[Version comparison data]
★ ★ ★

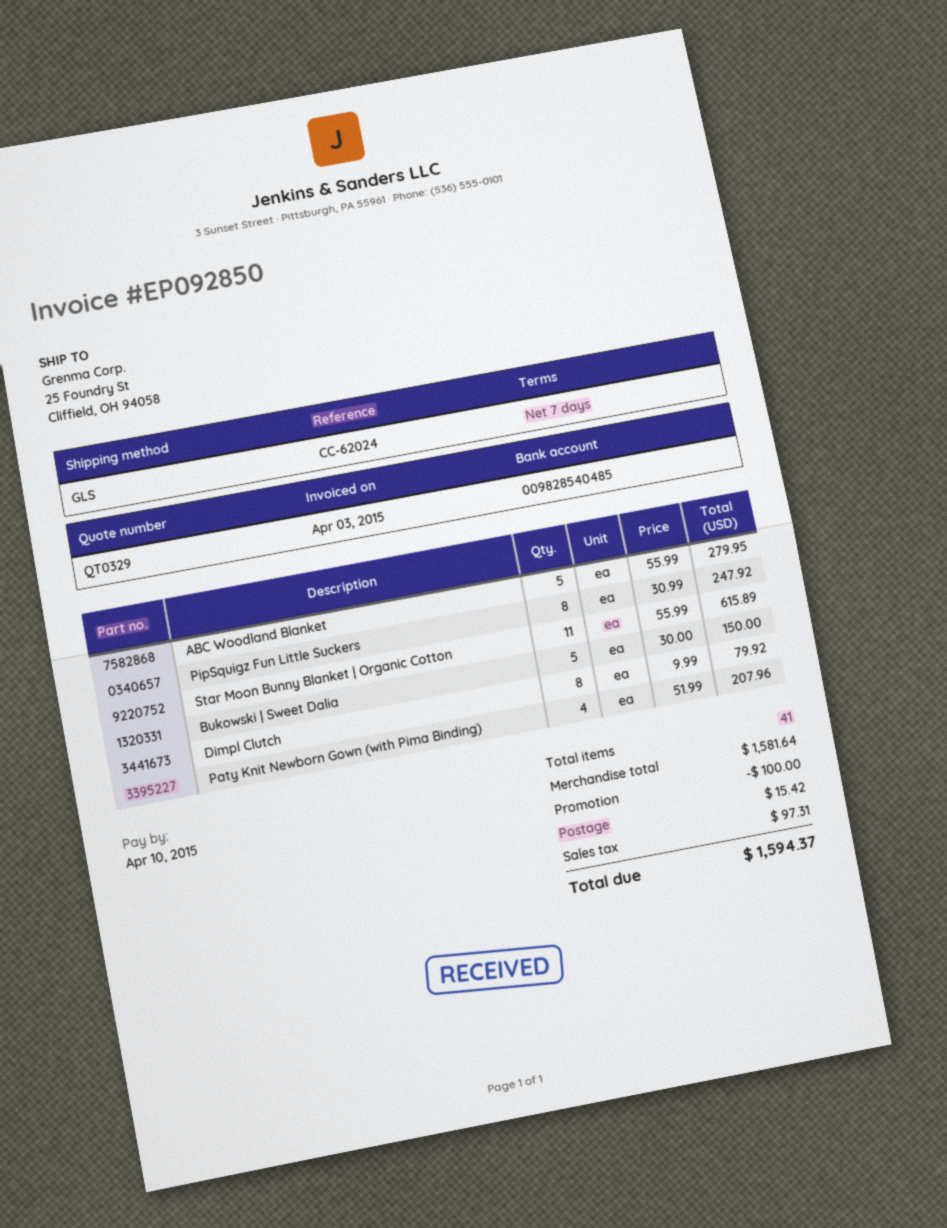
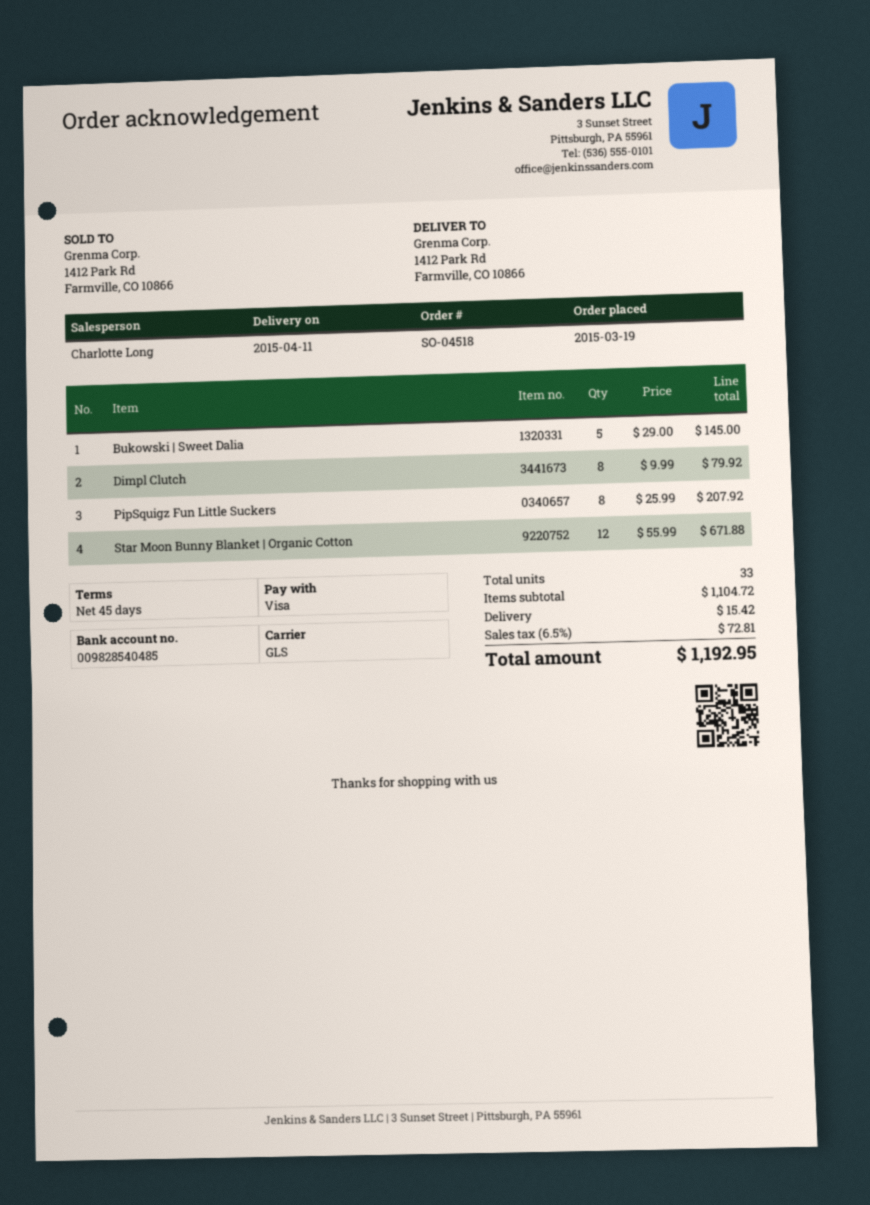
payment terms: 7 days -> 45 days
ship to: 25 Foundry St, Cliffield, OH 94058 -> 1412 Park Rd, Farmville, CO 10866
ABC Woodland Blanket: 5 x 55.99 = 279.95 -> none
PipSquigz Fun Little Suckers: 8 x 30.99 = 247.92 -> 8 x 25.99 = 207.92
Star Moon Bunny Blanket | Organic Cotton: 11 x 55.99 = 615.89 -> 12 x 55.99 = 671.88
Bukowski | Sweet Dalia: 5 x 30.00 = 150.00 -> 5 x 29.00 = 145.00
Paty Knit Newborn Gown (with Pima Binding): 4 x 51.99 = 207.96 -> none
total quantity: 41 -> 33
subtotal: 1581.64 -> 1104.72
discount: 100.00 -> none
tax: 97.31 -> 72.81
total: 1594.37 -> 1192.95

★ ★ ★

Copy out exactly the lines from the one containing "Paty Knit Newborn" through the last line above, keeping both end lines.

* WRITTEN SOLUTION *
Paty Knit Newborn Gown (with Pima Binding): 4 x 51.99 = 207.96 -> none
total quantity: 41 -> 33
subtotal: 1581.64 -> 1104.72
discount: 100.00 -> none
tax: 97.31 -> 72.81
total: 1594.37 -> 1192.95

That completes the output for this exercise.